*** Opening of Records shown ***
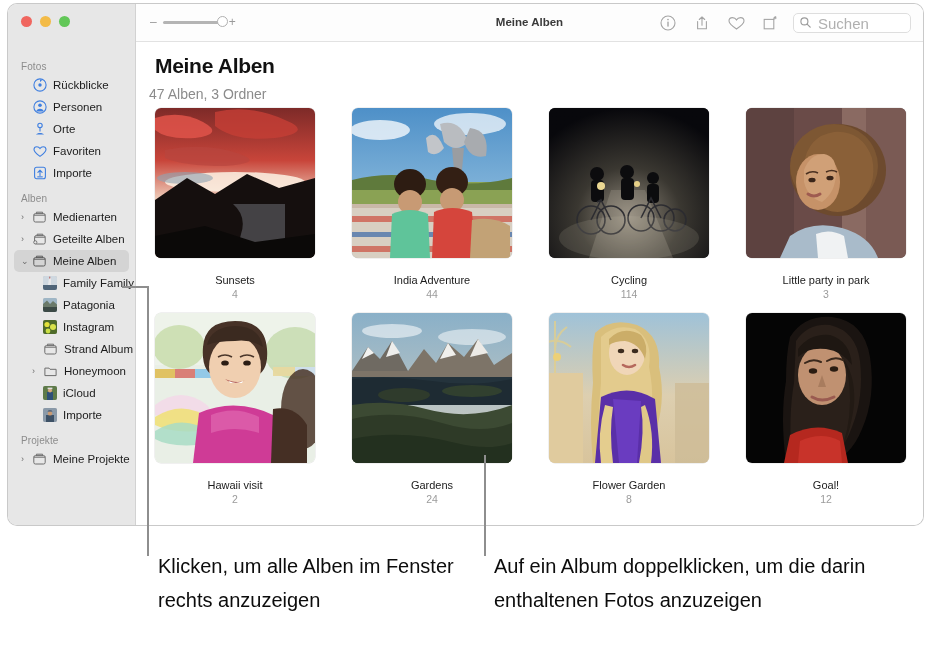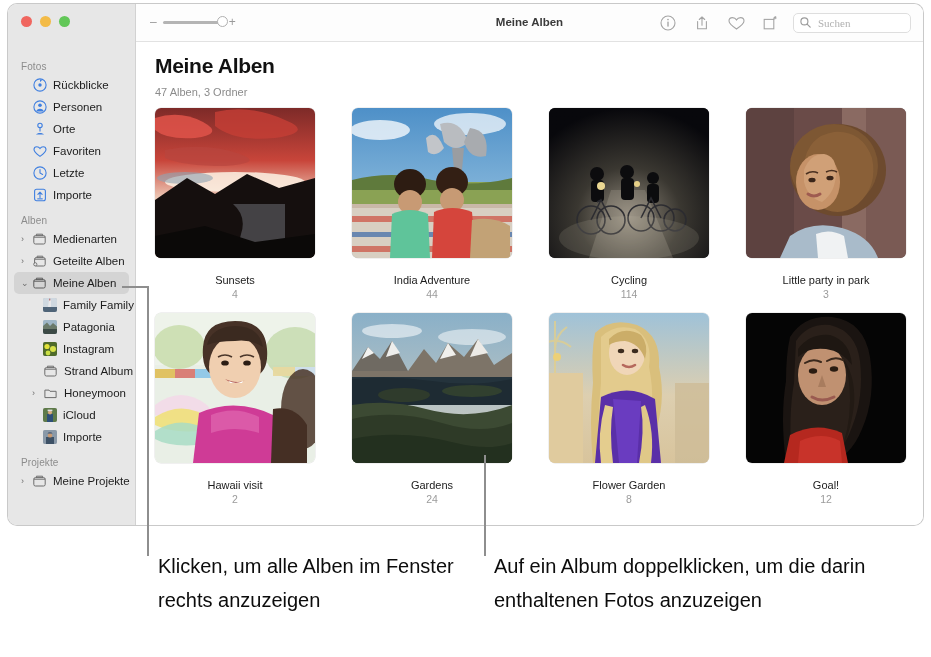"Suchen" #searchbox .sf { font-family: Liberation Serif, serif -> Liberation Sans, sans-serif; font-size: 11px -> 15px }
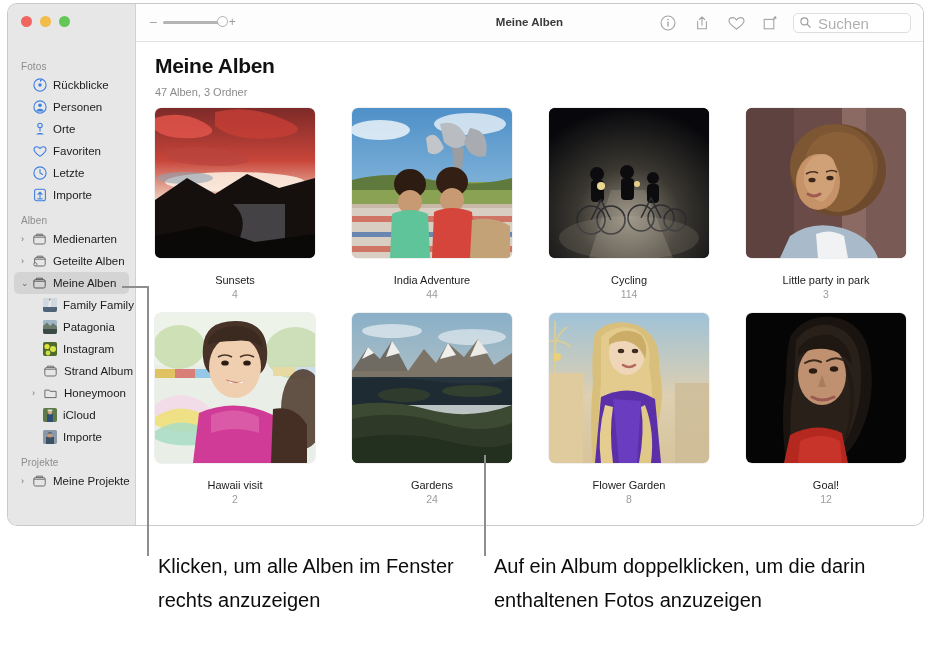"47 Alben, 3 Ordner" #page-sub { font-size: 11px -> 14px; left: 19px -> 13px }
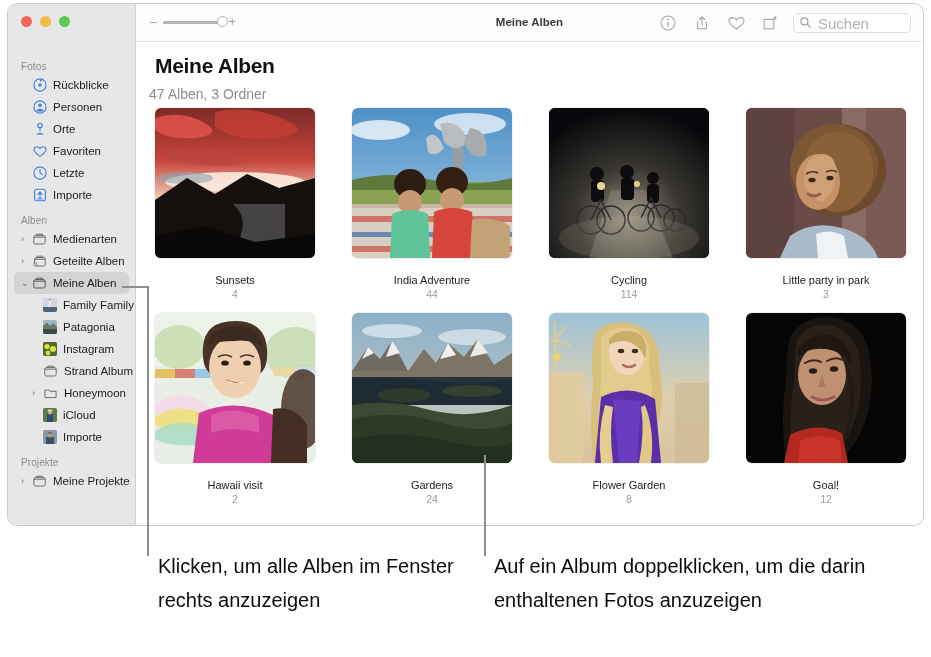"Letzte" div.sb-item { html: <div> <span></span> <span> <svg> <circle></circle> <path></path> </svg> </span> <span>Letzte</span> </div> -> none }
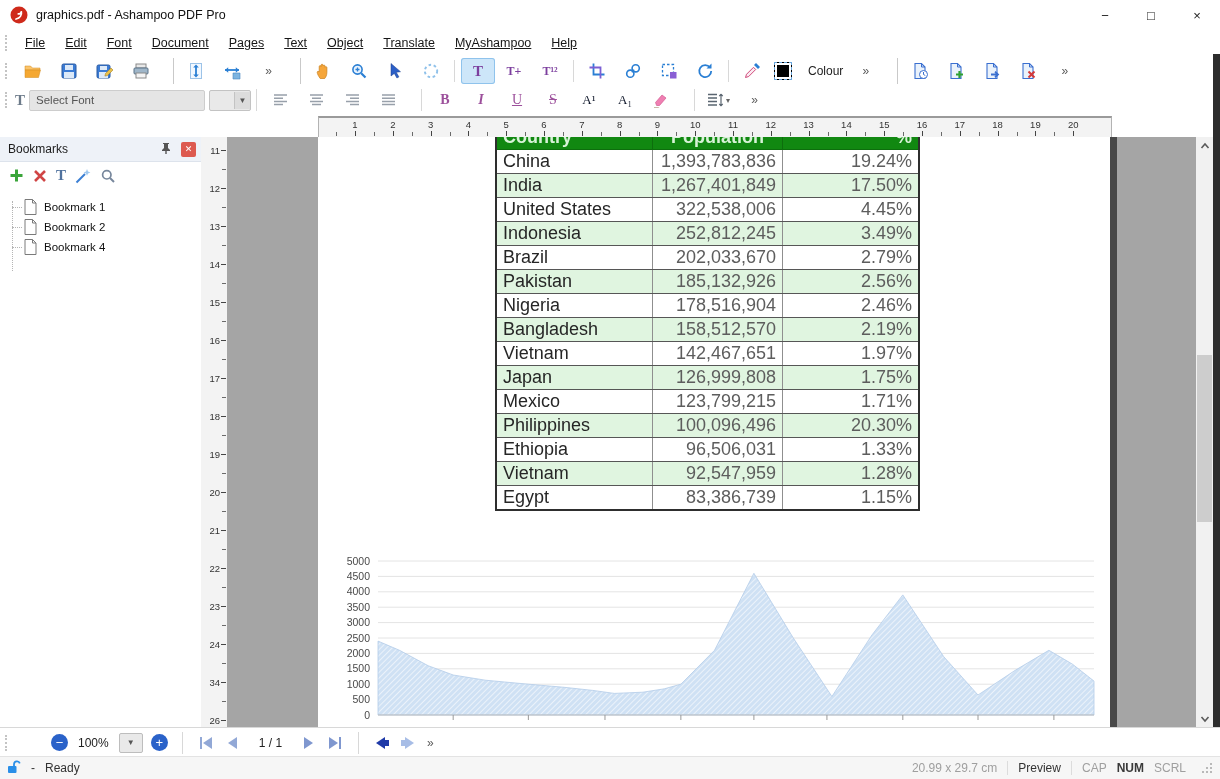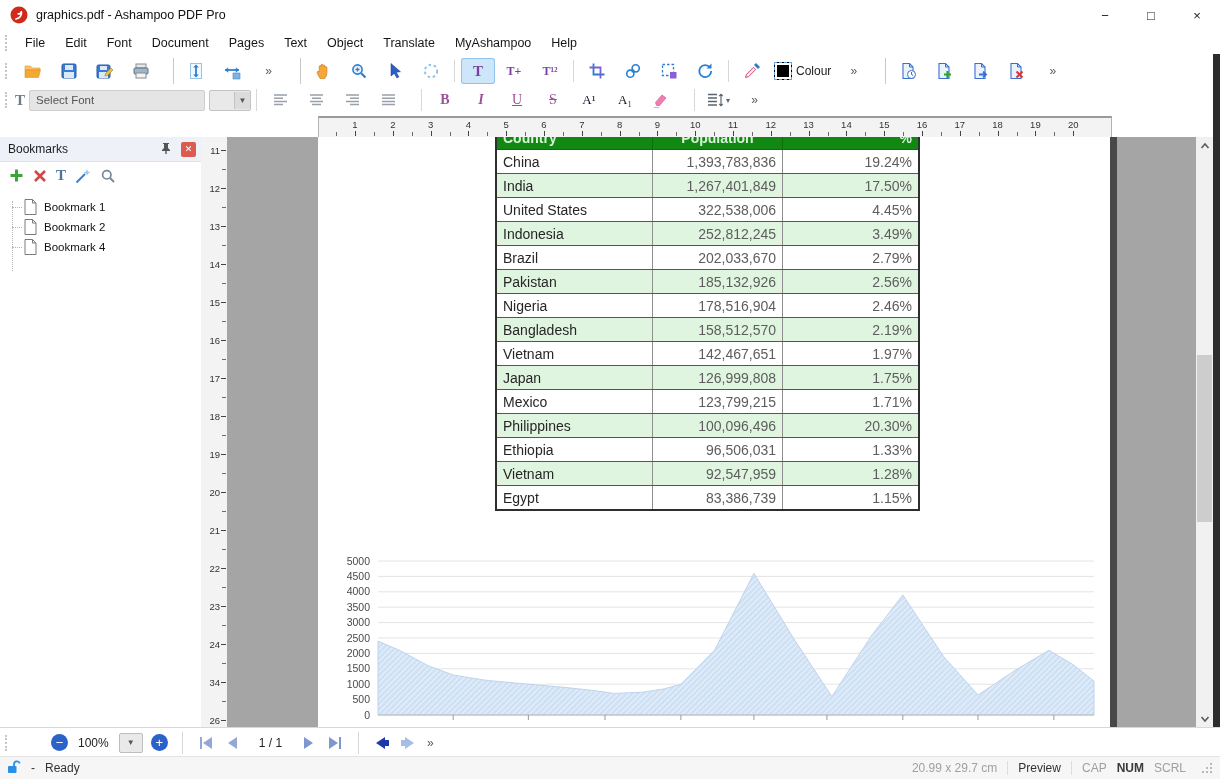"File" span { text-decoration: none -> underline }
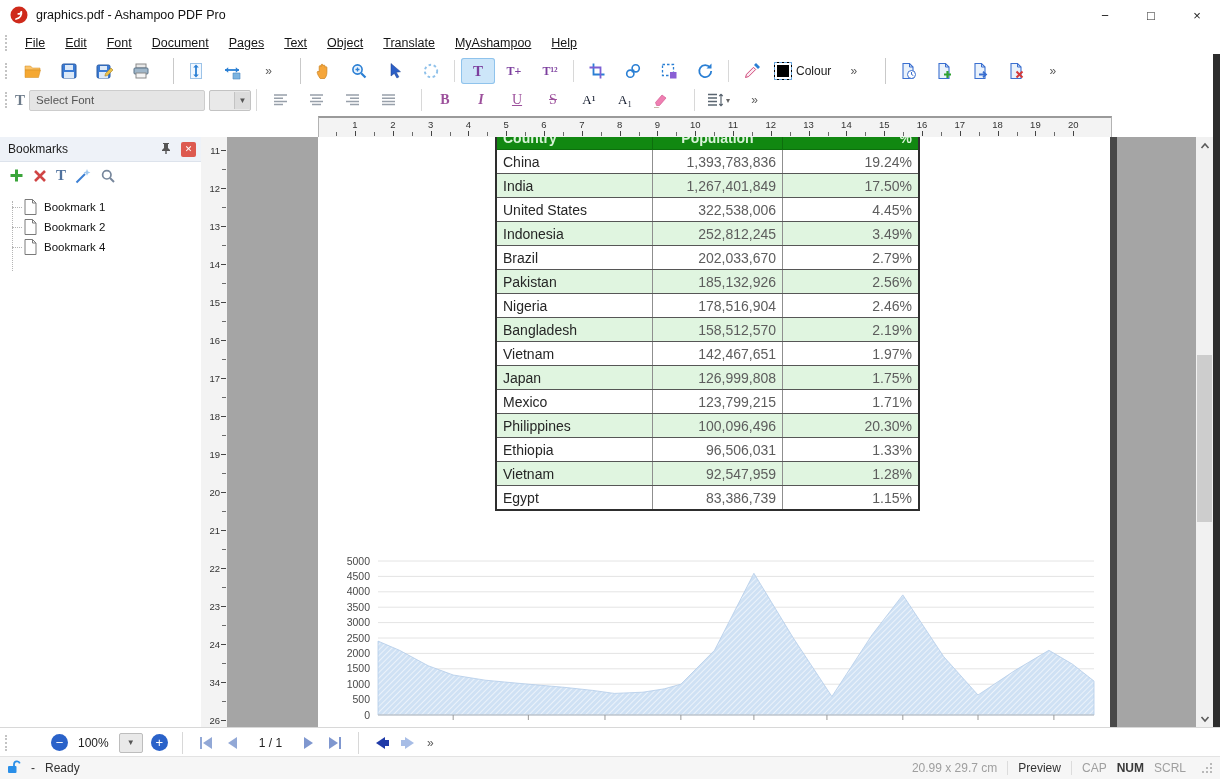"Colour" .tlabel { margin-left: 4px -> 16px }
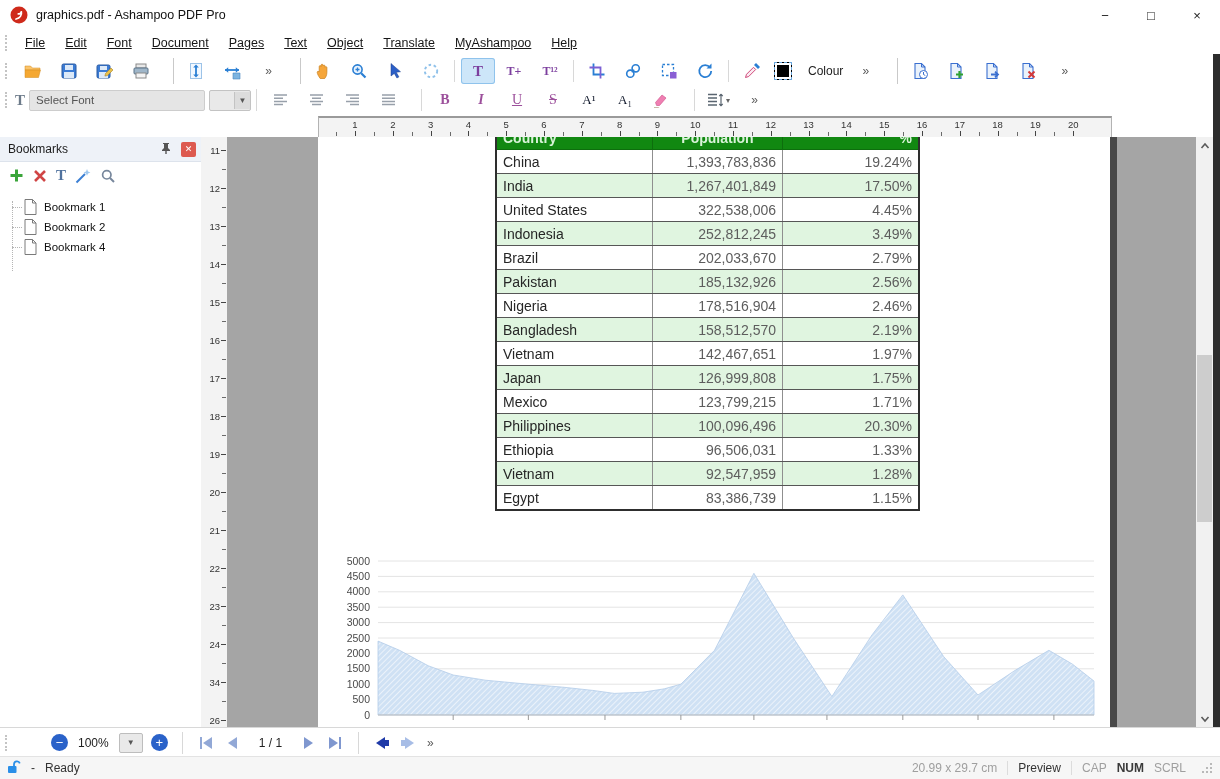"Country" table.pop { font-size: 14px -> 18px }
*** Close of Records shown ***
Work task => Give all entries again verbatim, without any images.

Worked solution =>
"Suchen" #searchbox .sf { font-family: Liberation Serif, serif -> Liberation Sans, sans-serif; font-size: 11px -> 15px }
"47 Alben, 3 Ordner" #page-sub { font-size: 11px -> 14px; left: 19px -> 13px }
"Letzte" div.sb-item { html: <div> <span></span> <span> <svg> <circle></circle> <path></path> </svg> </span> <span>Letzte</span> </div> -> none }
"File" span { text-decoration: none -> underline }
"Colour" .tlabel { margin-left: 4px -> 16px }
"Country" table.pop { font-size: 14px -> 18px }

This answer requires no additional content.